THIS ISSUE: 15 Oct - 21 Oct
YOUR NUMBERS THIS WEEK
-
Pick n Pay Plenty of fish in the se… wait a moment…
If you’re a dealer in fish and seafood – and there has to be at least a chance that you are – you will want to read this. In fact, read it anyway, it’s good stuff for our embattled oceans. Basically, Pick n Pay, a great procurer of fish and seafood and a supporter of sustainable fisheries and aquaculture, is upping its game. As of 2016, it will be selling only product which meets its seafood sustainability criteria. Broadly, these criteria involve getting the nod of the Marine Stewardship Council and the WWF-SA’s Southern African Sustainable Seafood Initiative, as well as being involved in some sort of sustainable fisheries or aquaculture project. Recognising that such projects do not always meet the highest criteria of sustainability, PnP has announced its intention to use its buying power as an incentive for it to improve things, by defining its criteria for all the world to see.
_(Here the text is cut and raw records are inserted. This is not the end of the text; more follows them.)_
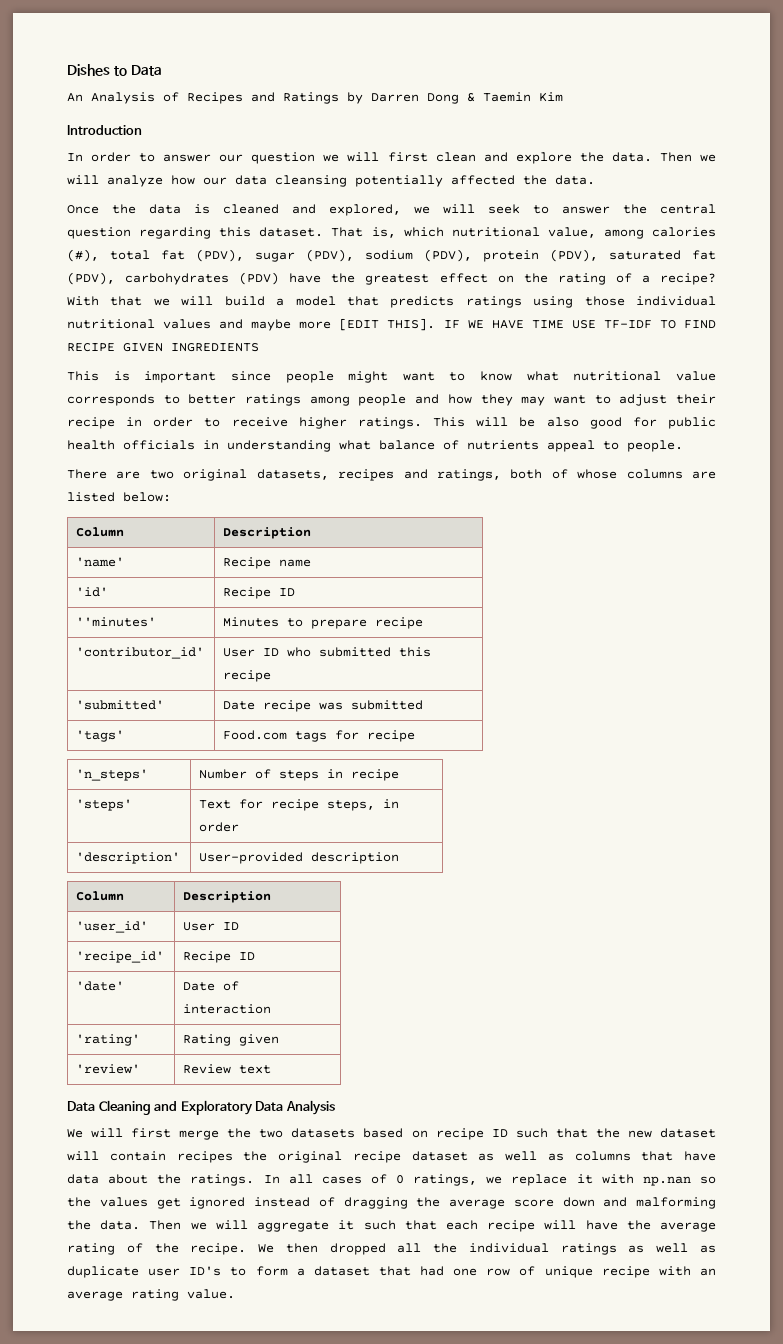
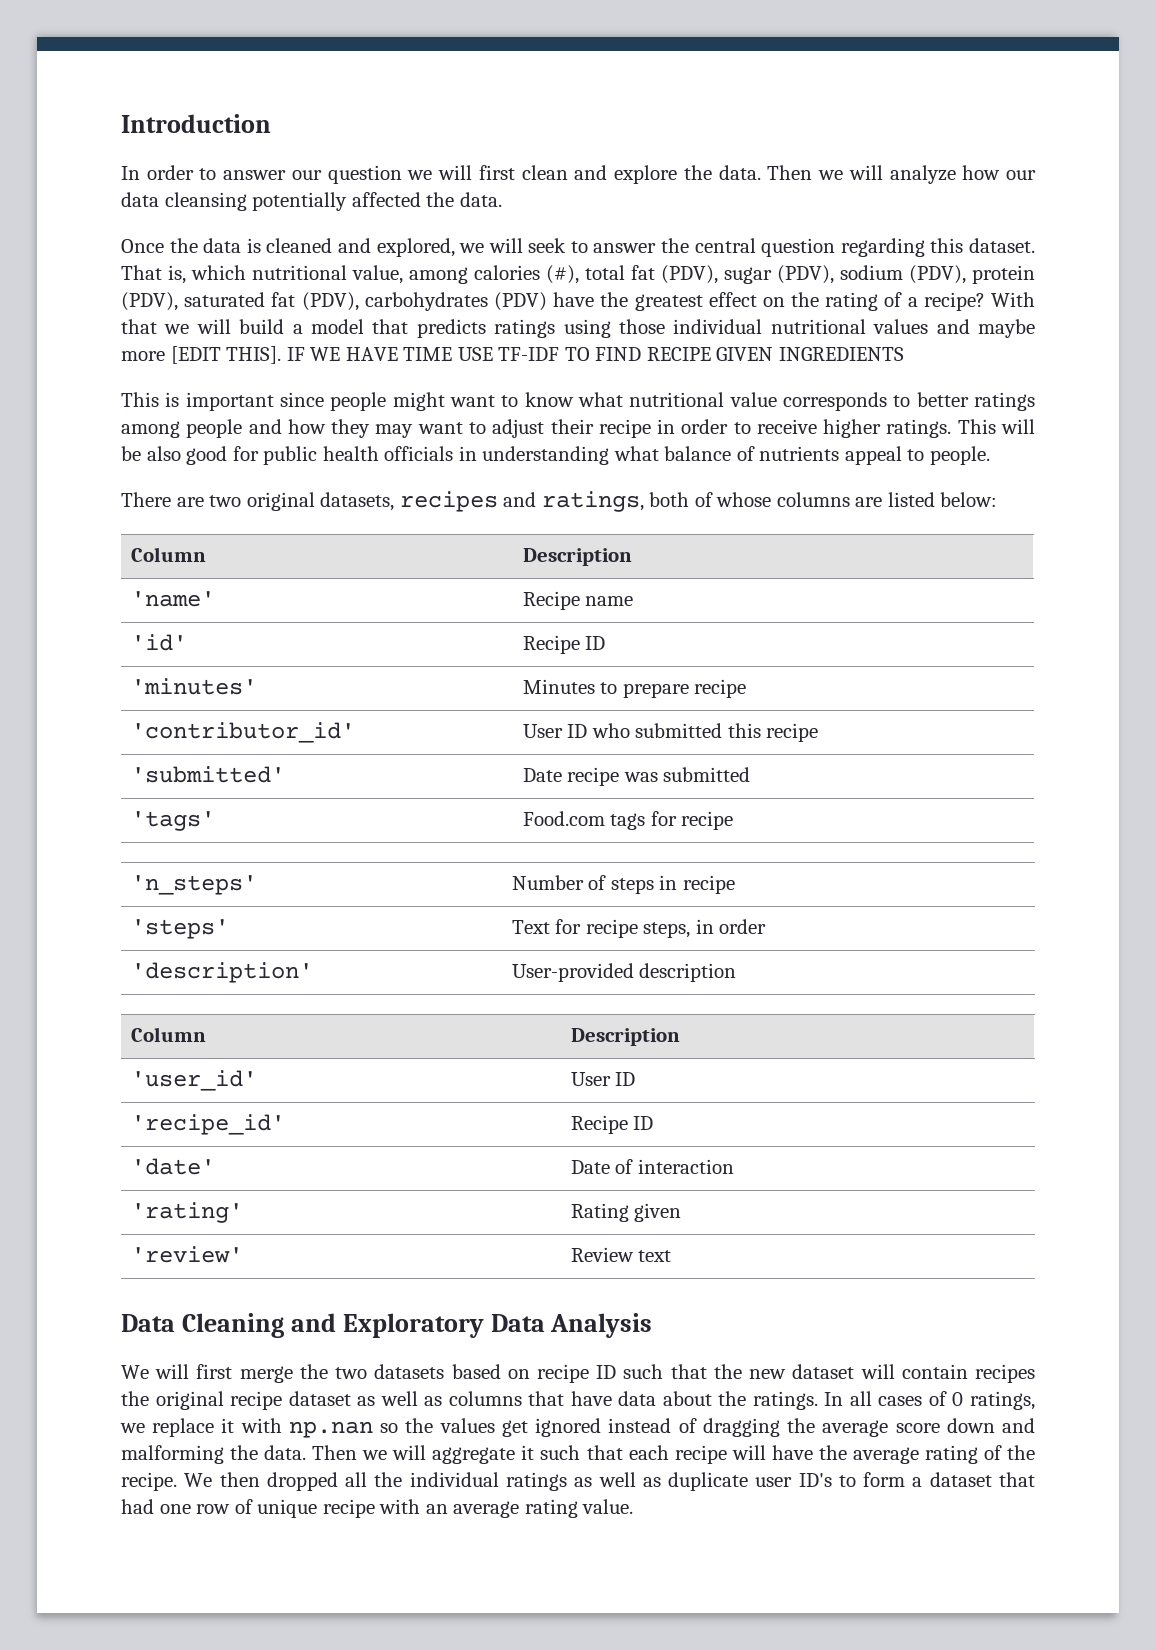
- Dishes to Data
- An Analysis of Recipes and Ratings by Darren Dong & Taemin Kim
- ''minutes' | Minutes to prepare recipe
+ 'minutes' | Minutes to prepare recipe

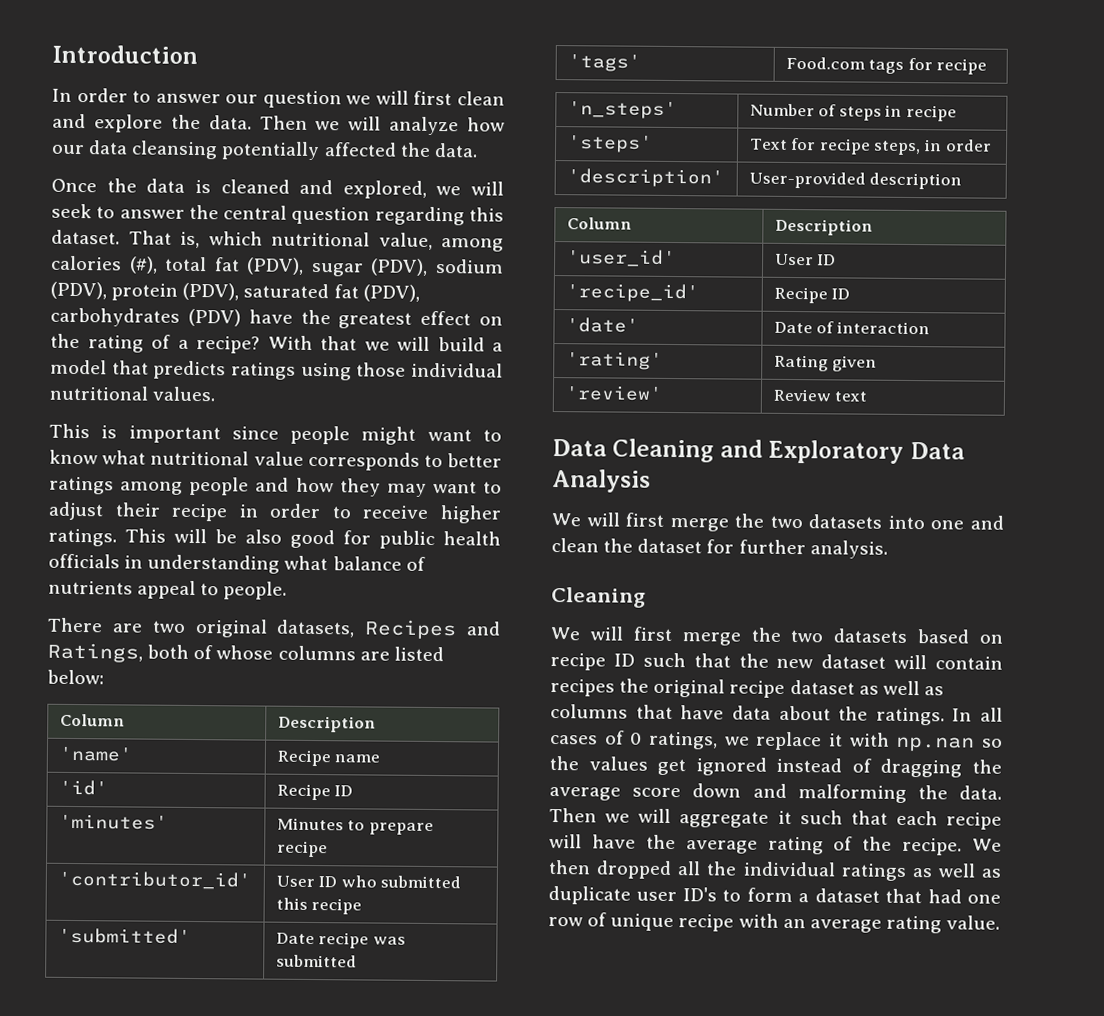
- With that we will build a model that predicts ratings using those individual nutritional values and maybe more [EDIT THIS]. IF WE HAVE TIME USE TF-IDF TO FIND RECIPE GIVEN INGREDIENTS
+ With that we will build a model that predicts ratings using those individual nutritional values.
- There are two original datasets, recipes and ratings, both of whose columns are listed below:
+ There are two original datasets, Recipes and Ratings, both of whose columns are listed below:
+ We will first merge the two datasets into one and clean the dataset for further analysis.
+ Cleaning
Comment: It’s arcane stuff, to be sure. But saving a planet is not all banners and beads.
-
-
Shoprite Credit where it’s due
We’re not sure what to make of this, so we’ll just throw it out there: Shoprite has apparently fallen afoul of the National Credit Regulator, which has referred the Big Red One to the Consumer Tribunal for reckless lending under the National Credit Act. This after the Regulator found that Shoprite Investments and Shoprite Insurance Company sold retrenchment and occupational disability cover to pensioners and old-age grant recipients. It also suspects that these divisions sold retrenchment cover with a waiting period of six months on a six-month loan. The issue, apparently, is that the sale of retrenchment and occupational disability cover to pension grant recipients imposes an “unreasonable cost on them because they cannot claim benefits under these covers. Shoprite has promised to investigate the allegations as soon as it receives the appropriate docs from the Regulator.
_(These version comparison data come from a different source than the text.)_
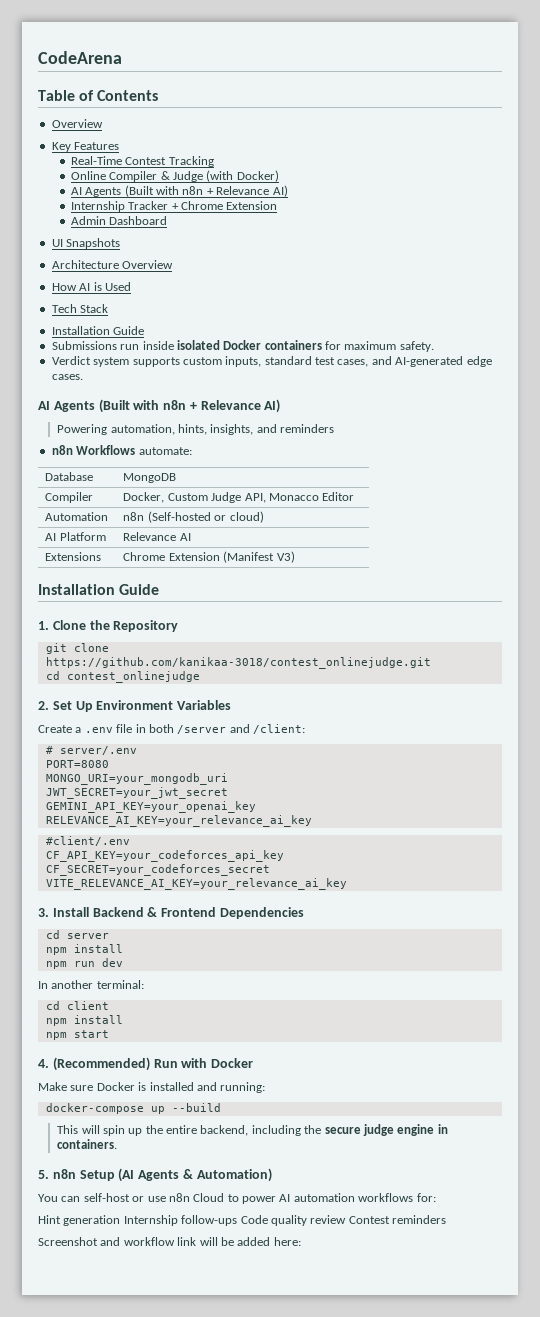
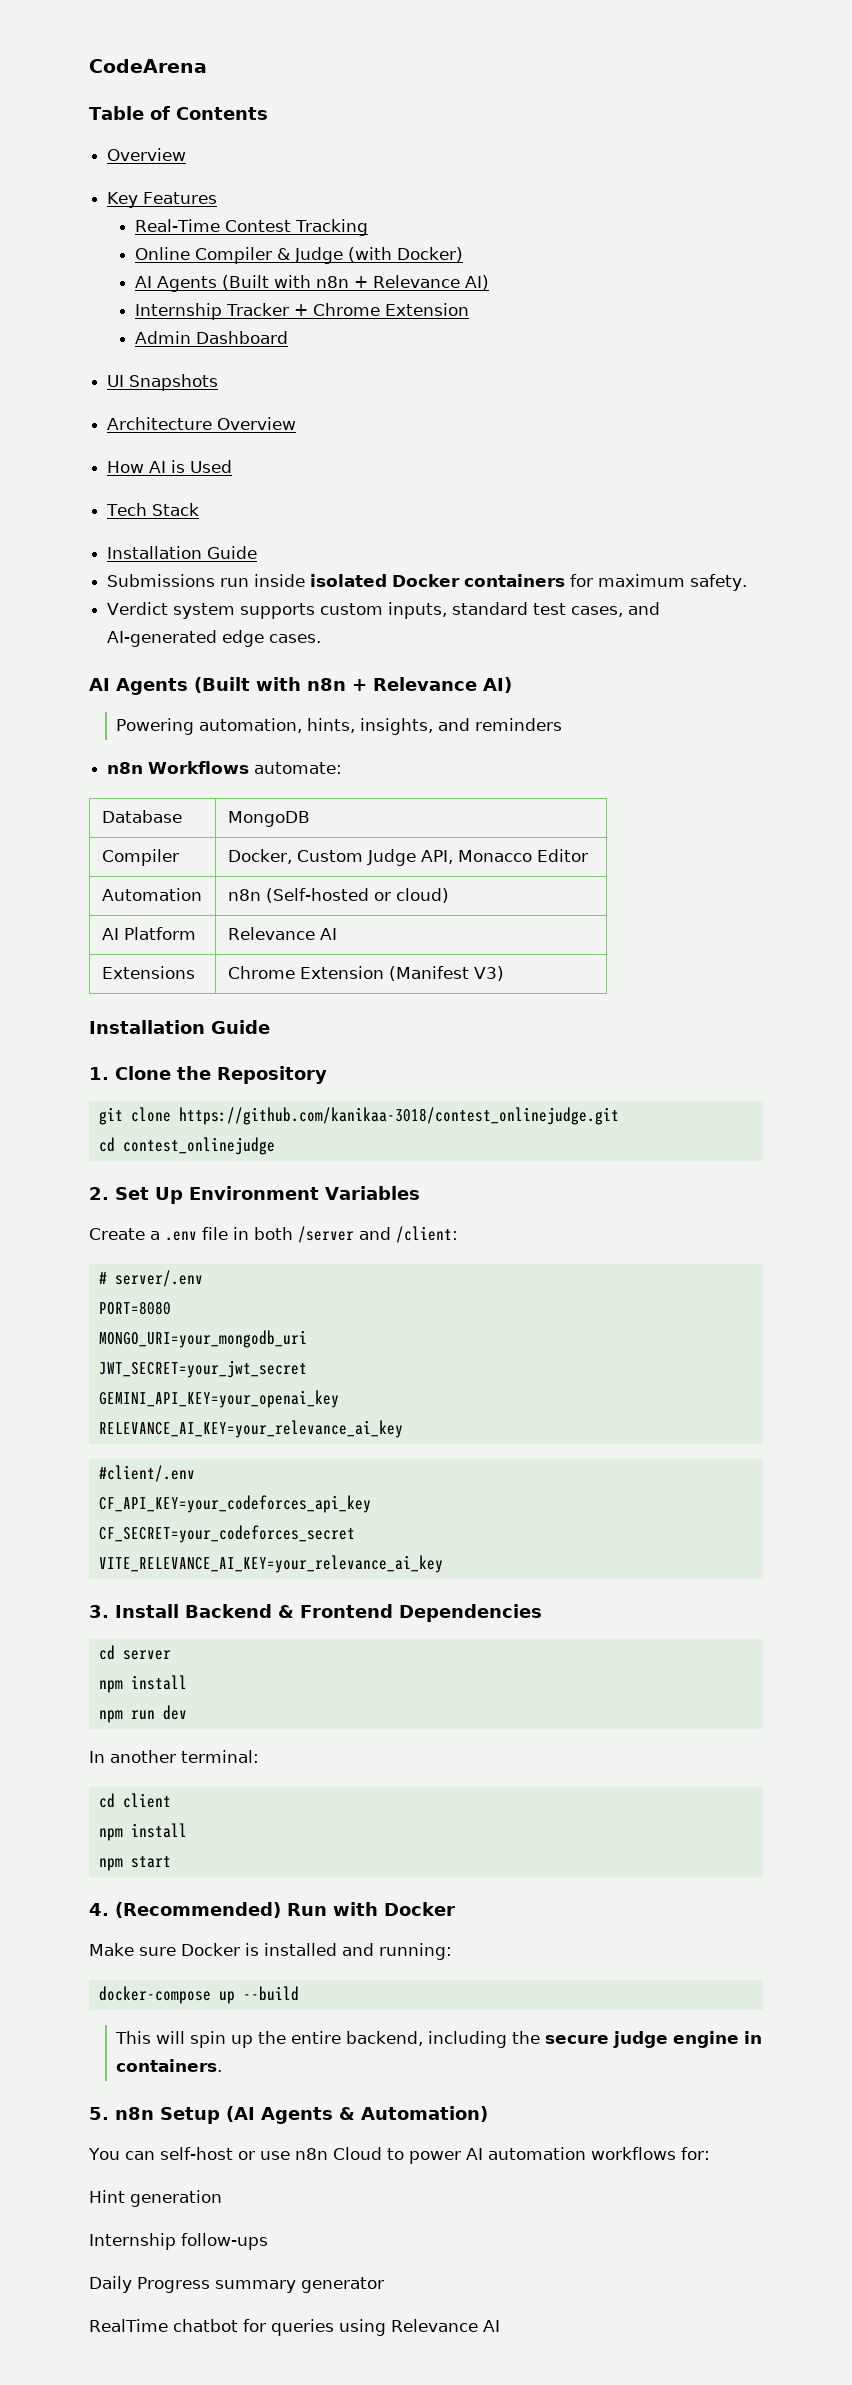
- Hint generation Internship follow-ups Code quality review Contest reminders
- Screenshot and workflow link will be added here:
+ Hint generation
+ Internship follow-ups
+ Daily Progress summary generator
+ RealTime chatbot for queries using Relevance AI

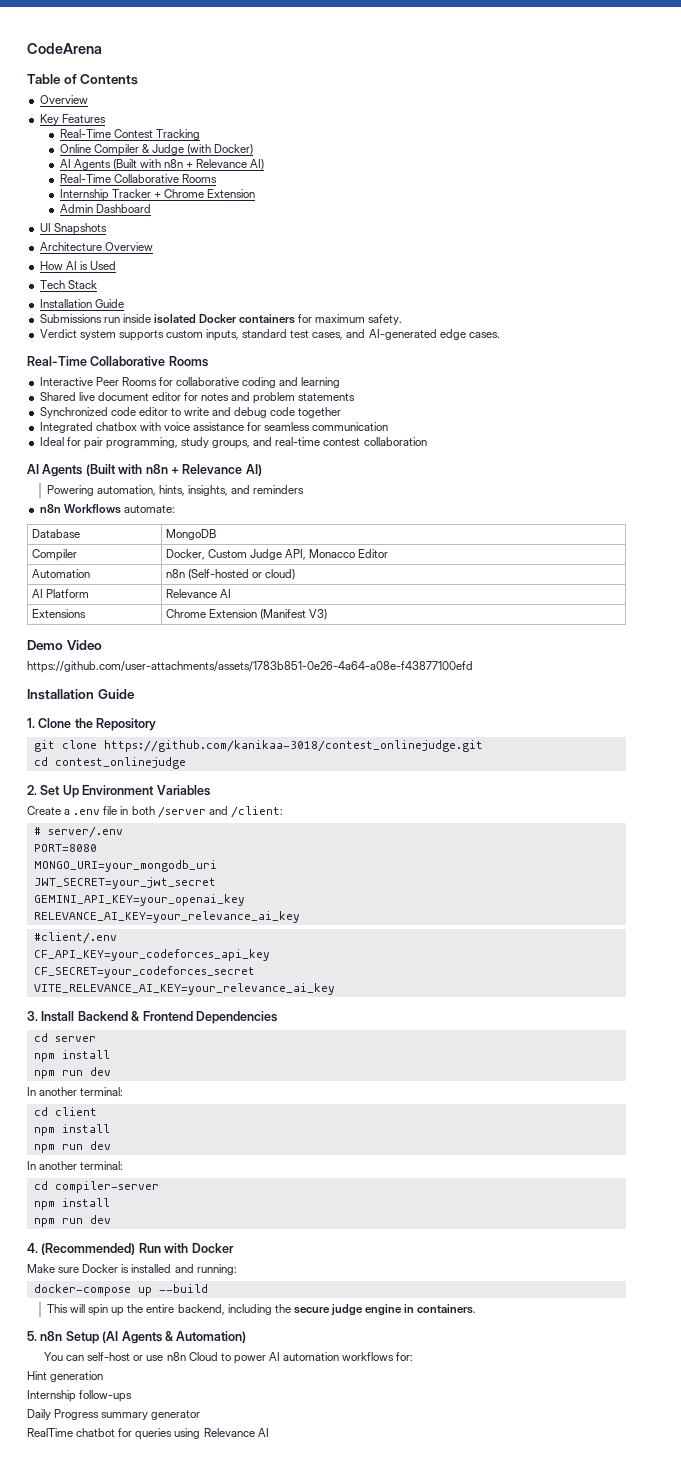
  Online Compiler & Judge (with Docker)
  AI Agents (Built with n8n + Relevance AI)
+ Real-Time Collaborative Rooms
  Verdict system supports custom inputs, standard test cases, and AI-generated edge cases.
+ Real-Time Collaborative Rooms
+ Interactive Peer Rooms for collaborative coding and learning
+ Shared live document editor for notes and problem statements
+ Synchronized code editor to write and debug code together
+ Integrated chatbox with voice assistance for seamless communication
+ Ideal for pair programming, study groups, and real-time contest collaboration
+ Demo Video
+ https://github.com/user-attachments/assets/1783b851-0e26-4a64-a08e-f43877100efd
  cd client
  npm install
- npm start
+ npm run dev
+ In another terminal:
+ cd compiler-server
+ npm install
+ npm run dev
Comment: Shoprite has a long-established tradition of being a one-stop shop for everything from rugby tickets to financial products to food. This, it turns out, is not without its pitfalls.
-
-
Choppies Traders of the Lost Ark
Over in the US, aficionados of the Consumer Packaged Good are pleased from time to time to make their way to Trader Joe’s, a kind of Whole Foods-meets Jimmy Buffett Concert concept, where Dude-esque tellers in Hawaiian shirts will stuff your brown bags full of organic and semi organic, or at least organic-seeming private label goodies, for a lot less than the price of your Whole Paycheck. With us so far? Good, good. Now this is what ambitious Choppies CEO Ramachandran Ottapathu told CNN recently: “I’d like to see Choppies closer to Trader Joe’s in the US. Trader Joe’s has the best private-label offering and high value for money – the same thing we offer – the best value for money.” Trader Joe’s has discovered something precious and rare: that people like their grocery retail to be fun, even a little fantastical, and they will reward the retailer who recognises this fact.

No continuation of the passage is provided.